■ Exercise directions:
Transcribe the listing below word for word but skip its images.

■ Data for this task:

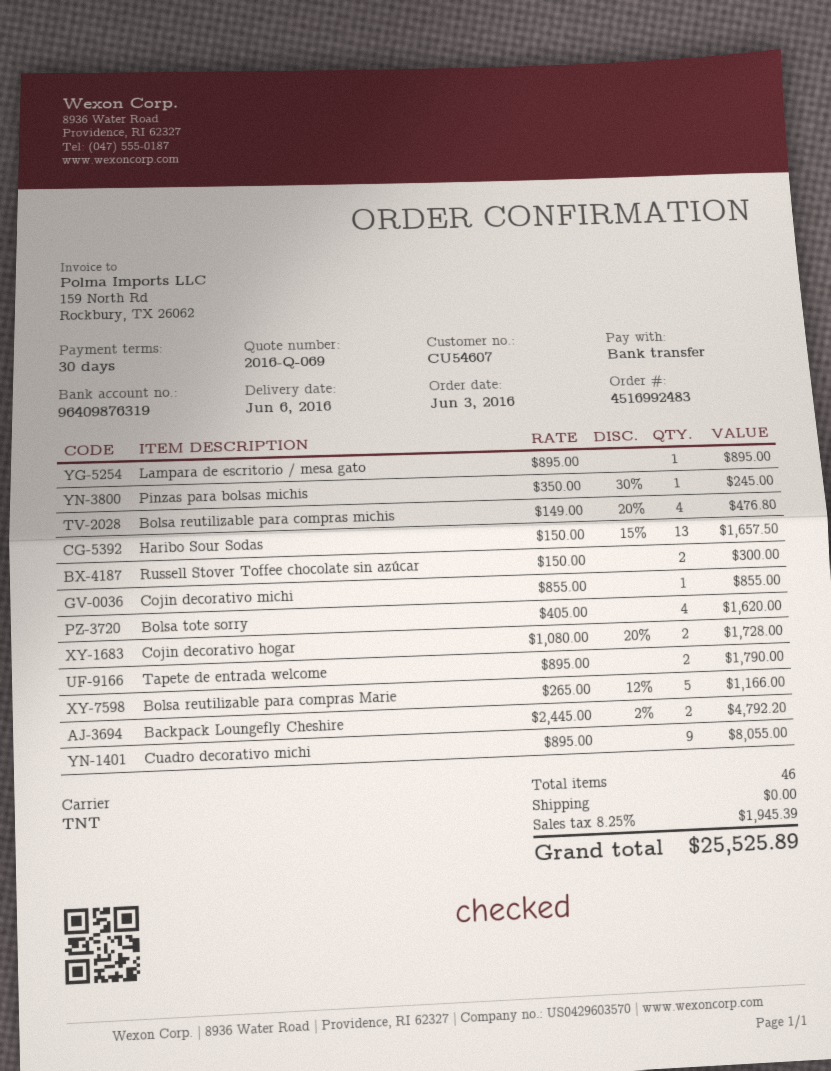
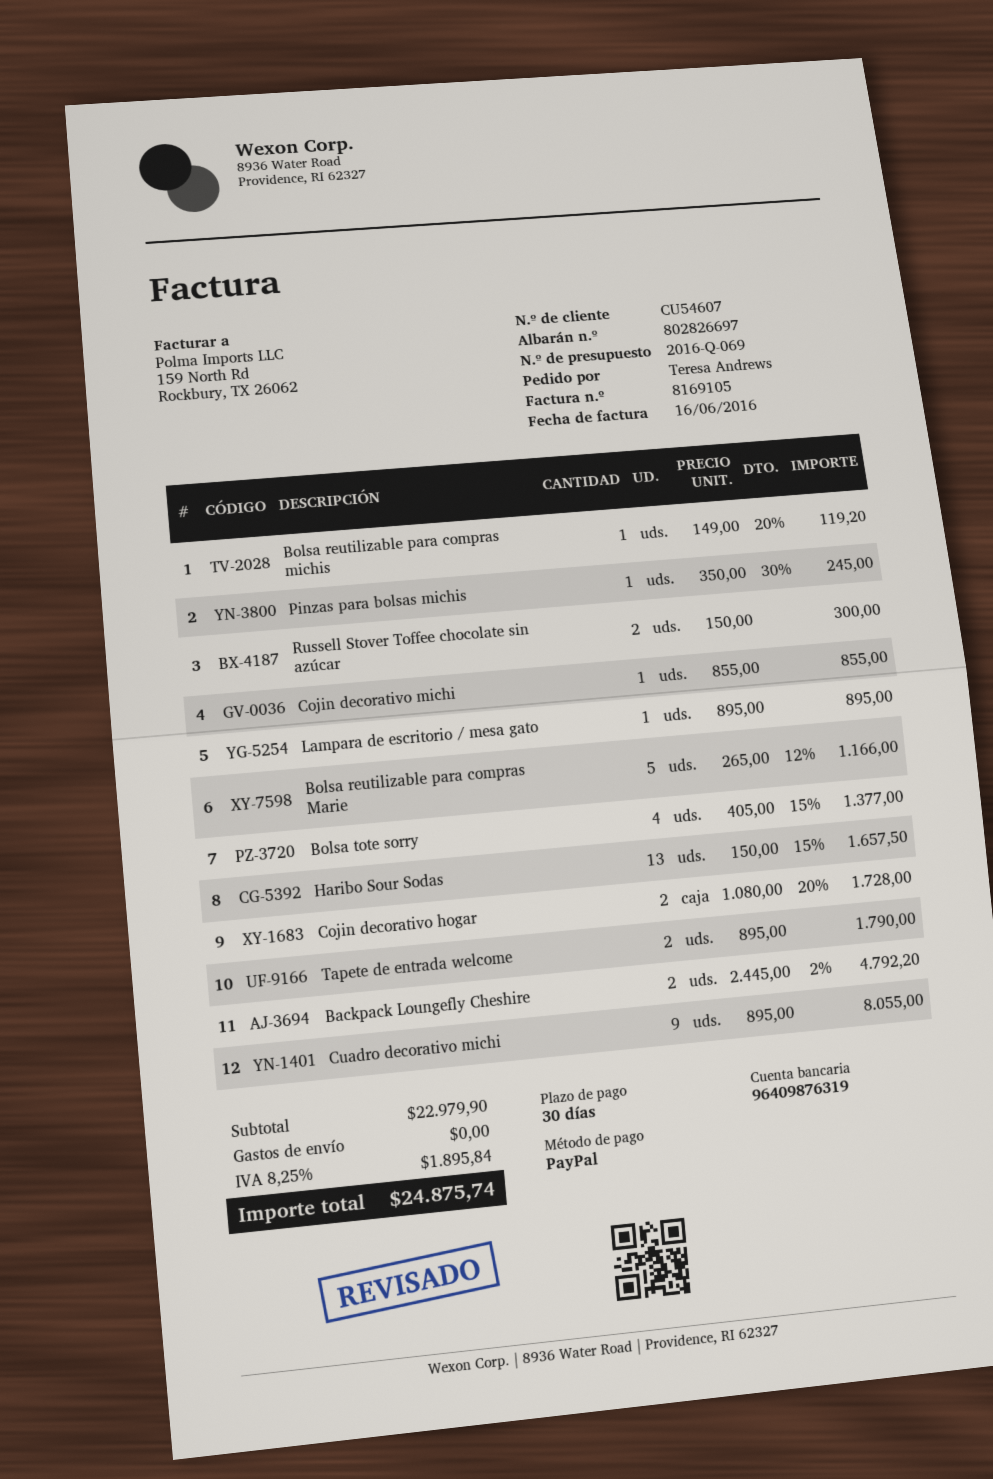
payment method: bank transfer -> PayPal
Bolsa reutilizable para compras michis: 4 x 149.00 - 20% = 476.80 -> 1 x 149.00 - 20% = 119.20
Bolsa tote sorry: 4 x 405.00 = 1620.00 -> 4 x 405.00 - 15% = 1377.00
tax: 8.25% = 1945.39 -> 8.25% = 1895.84
total: 25525.89 -> 24875.74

■ Answer to the problem:
payment method: bank transfer -> PayPal
Bolsa reutilizable para compras michis: 4 x 149.00 - 20% = 476.80 -> 1 x 149.00 - 20% = 119.20
Bolsa tote sorry: 4 x 405.00 = 1620.00 -> 4 x 405.00 - 15% = 1377.00
tax: 8.25% = 1945.39 -> 8.25% = 1895.84
total: 25525.89 -> 24875.74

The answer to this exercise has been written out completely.